▸ TASK TO CARRY OUT:
Repeat exactly the line with "font-size: 20px ->" and each line after it to the end of the data below; pictures stay out.

▸ RECORDS SHOWN:
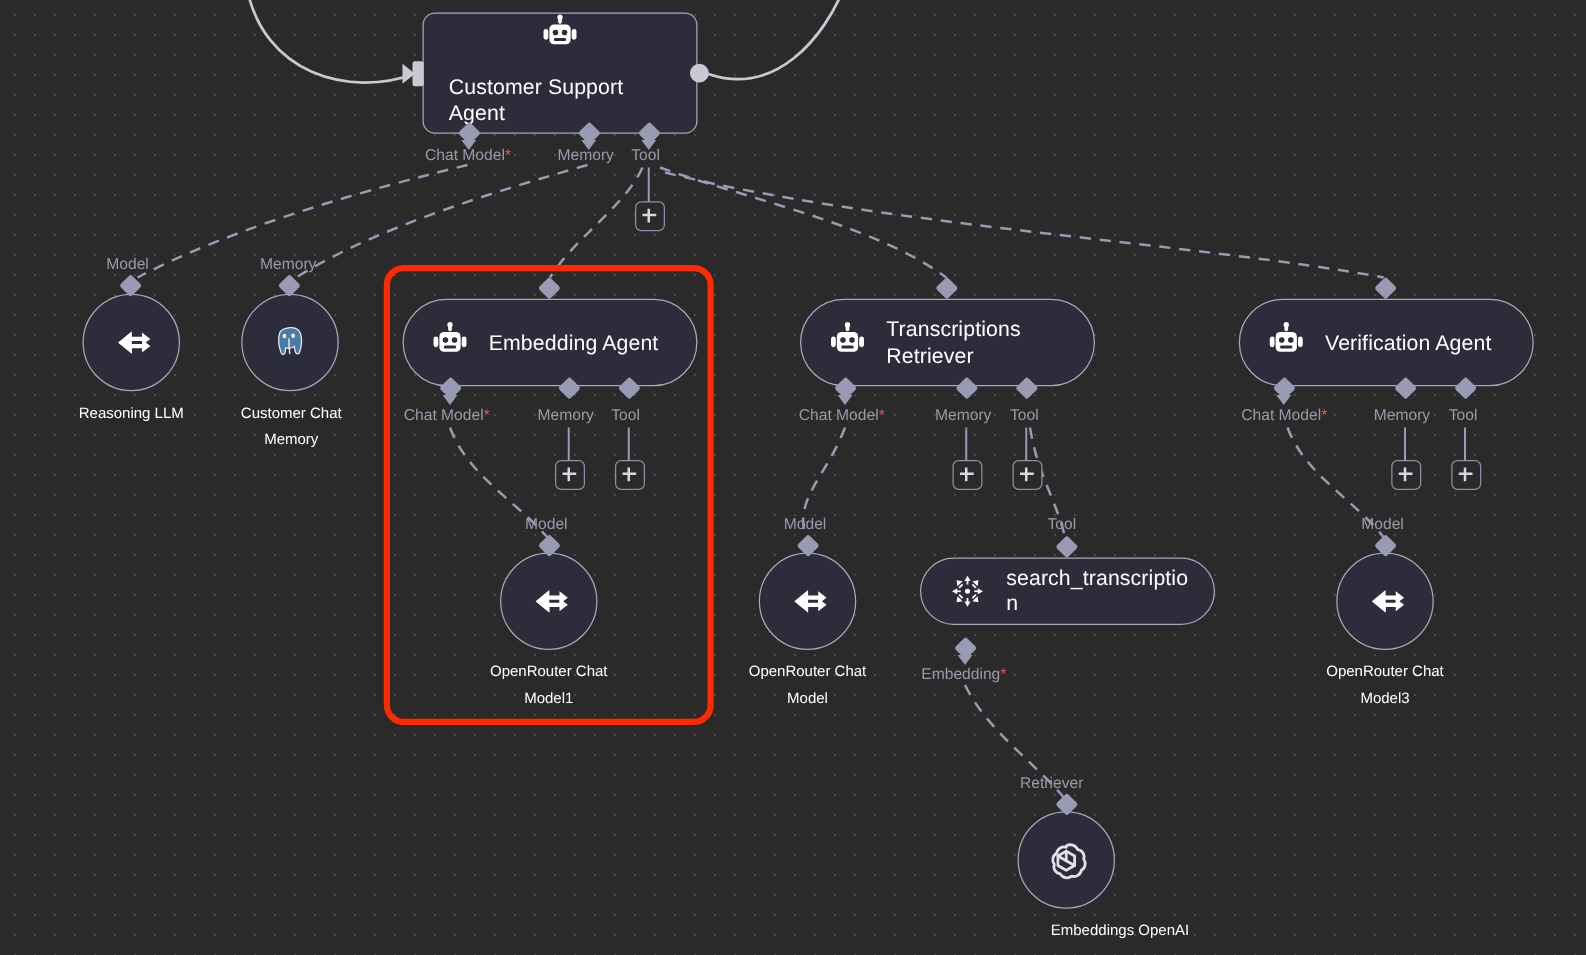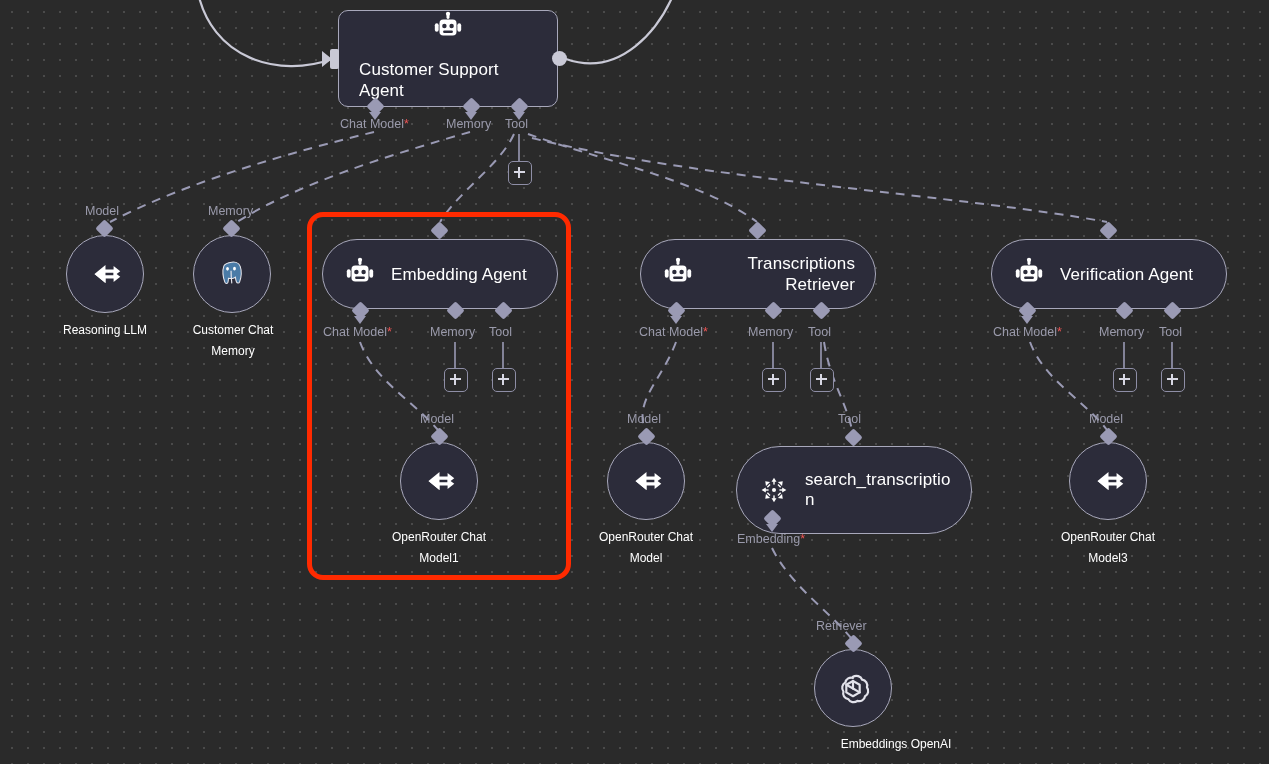"Transcriptions Retriever" div.agent-node { text-align: right -> none }
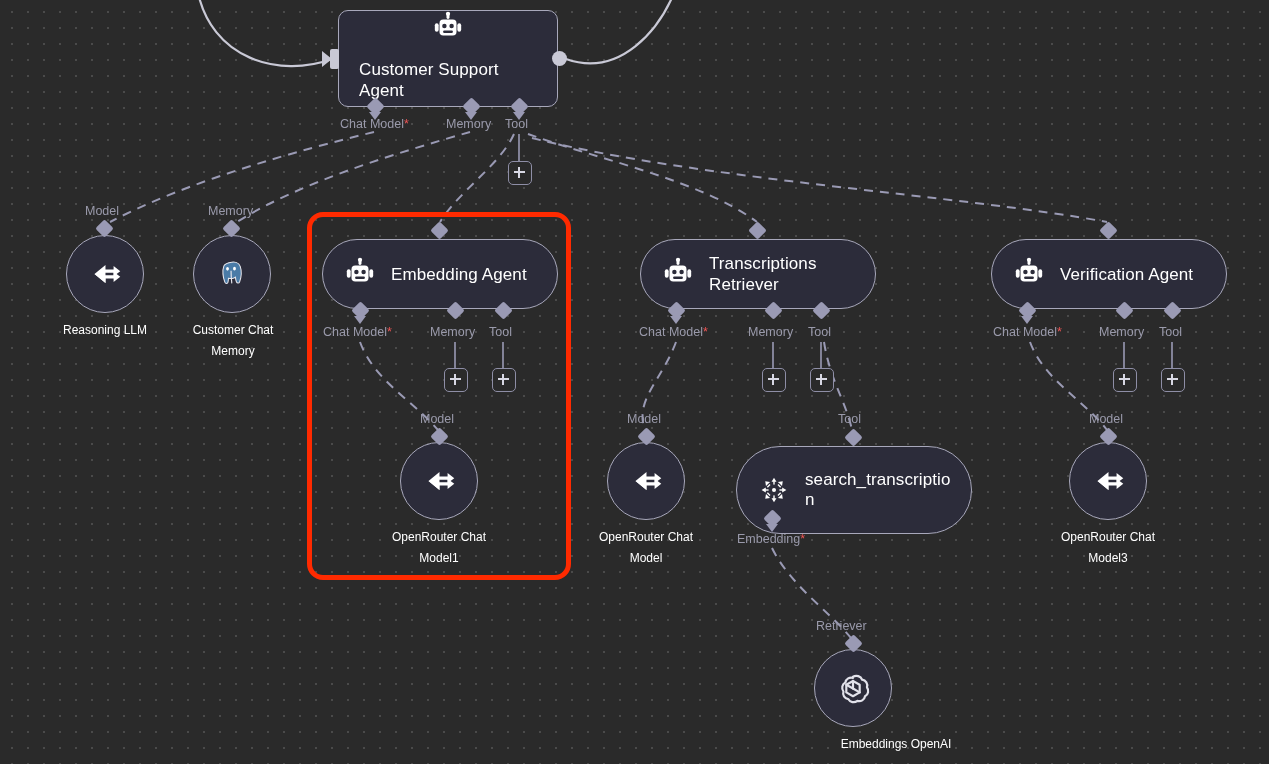"search_transcriptio n" div.agent-node { height: 88px -> 54px }
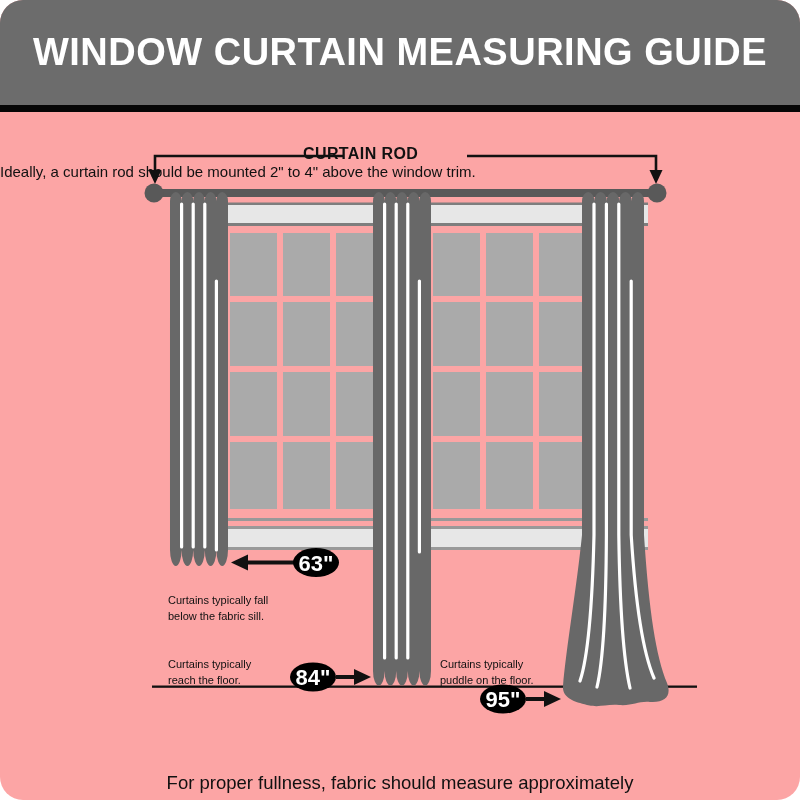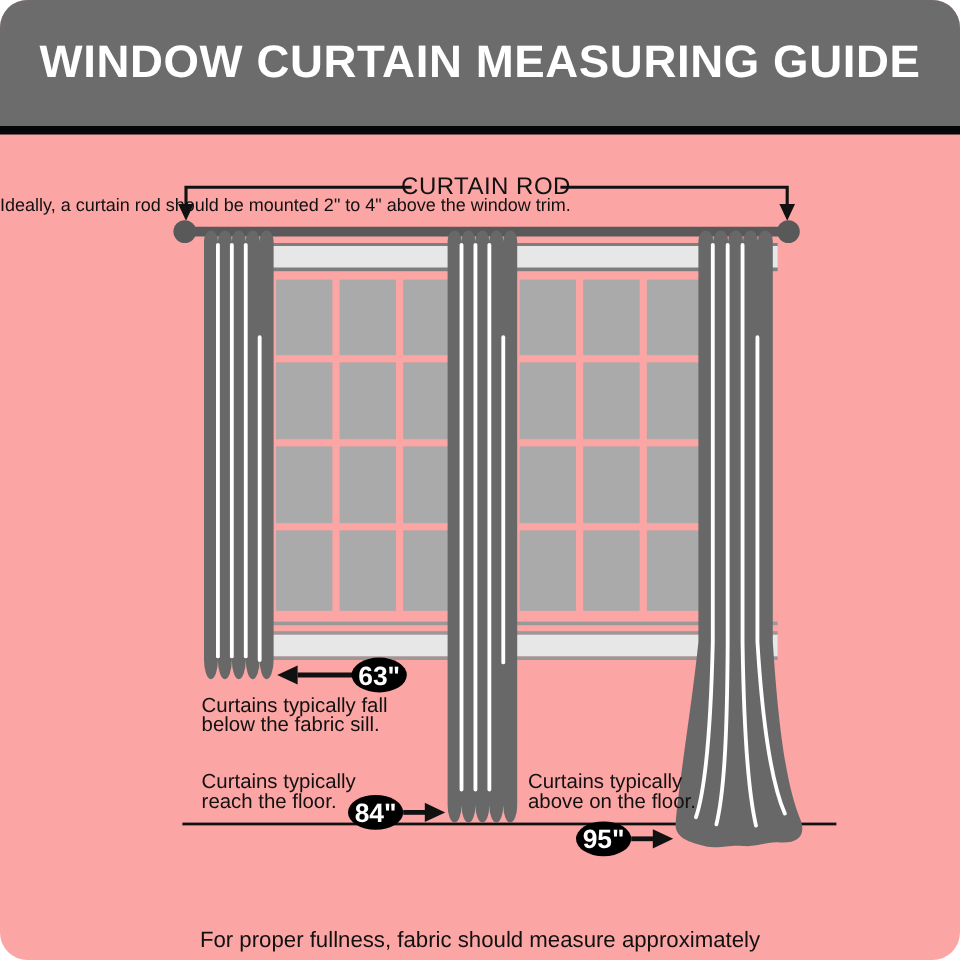"CURTAIN ROD" .rod-label { font-size: 20px -> 16px; font-weight: normal -> bold; text-align: center -> none }
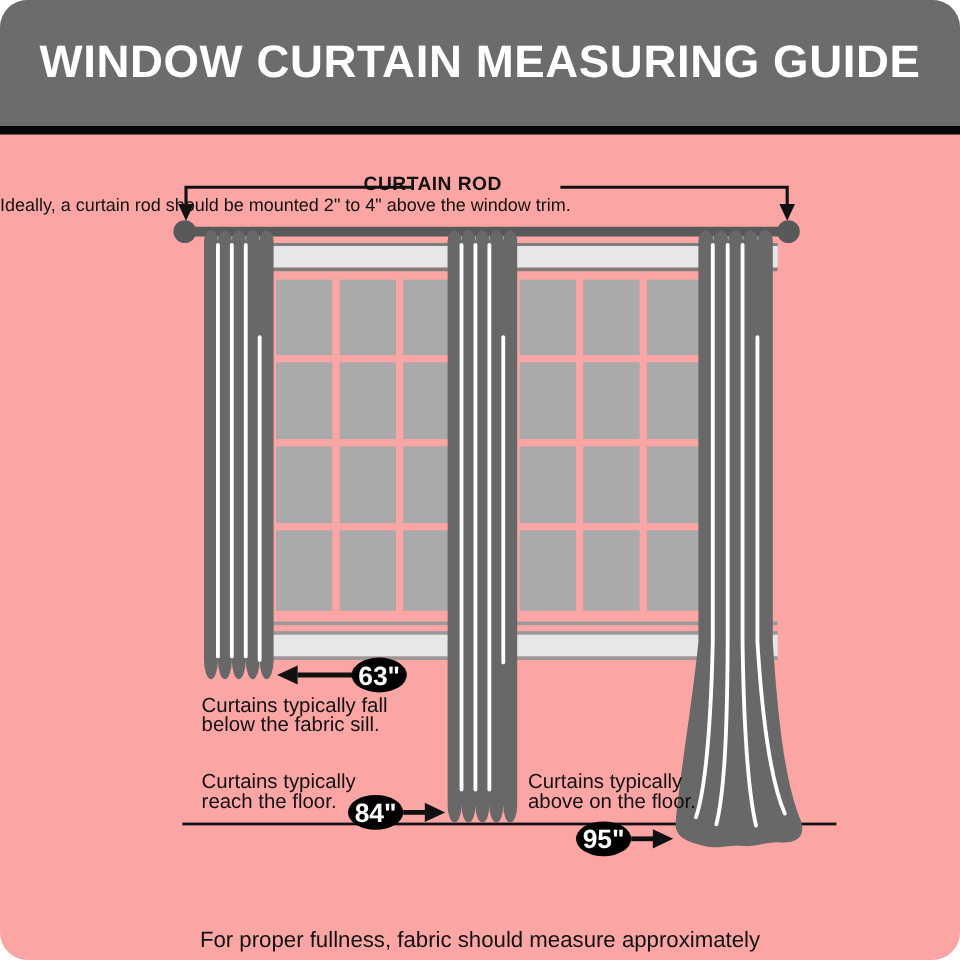"Curtains typically fall" .note { font-size: 17px -> 11px; margin-top: none -> 12px }
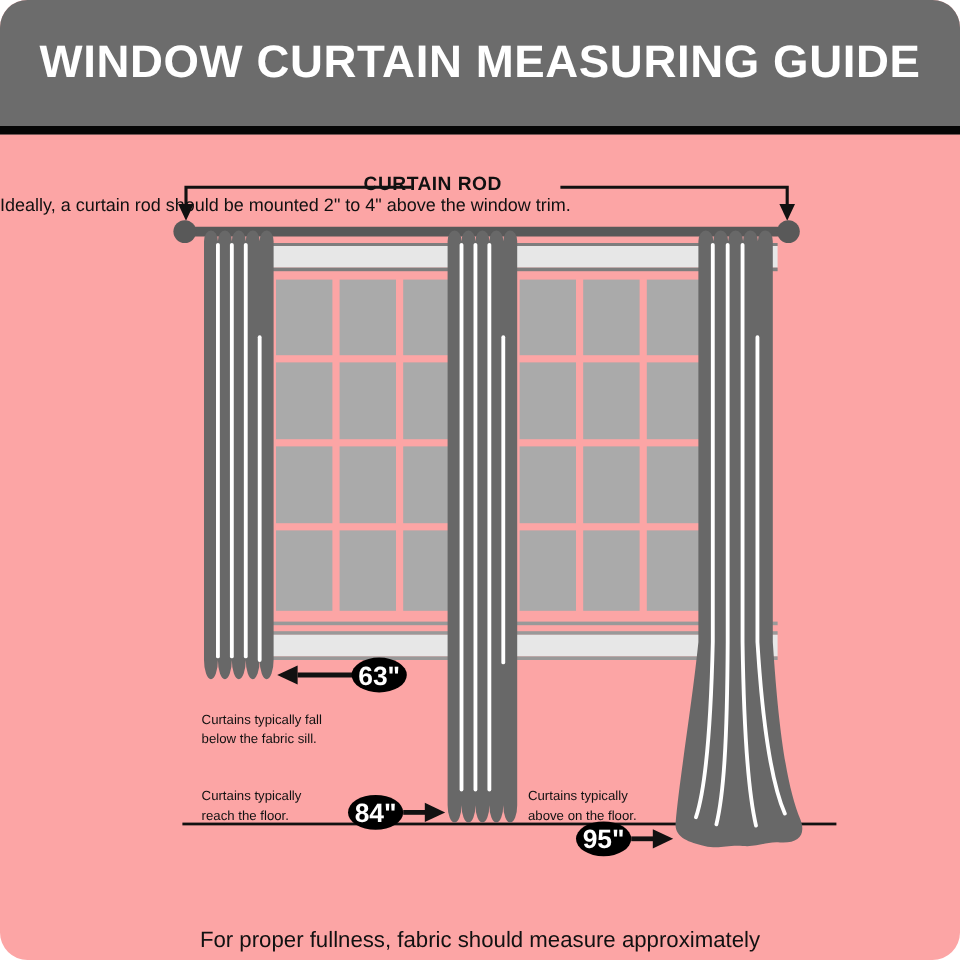"above on the floor." span { text: above -> puddle }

▸ ANSWER SECTION:
"CURTAIN ROD" .rod-label { font-size: 20px -> 16px; font-weight: normal -> bold; text-align: center -> none }
"Curtains typically fall" .note { font-size: 17px -> 11px; margin-top: none -> 12px }
"above on the floor." span { text: above -> puddle }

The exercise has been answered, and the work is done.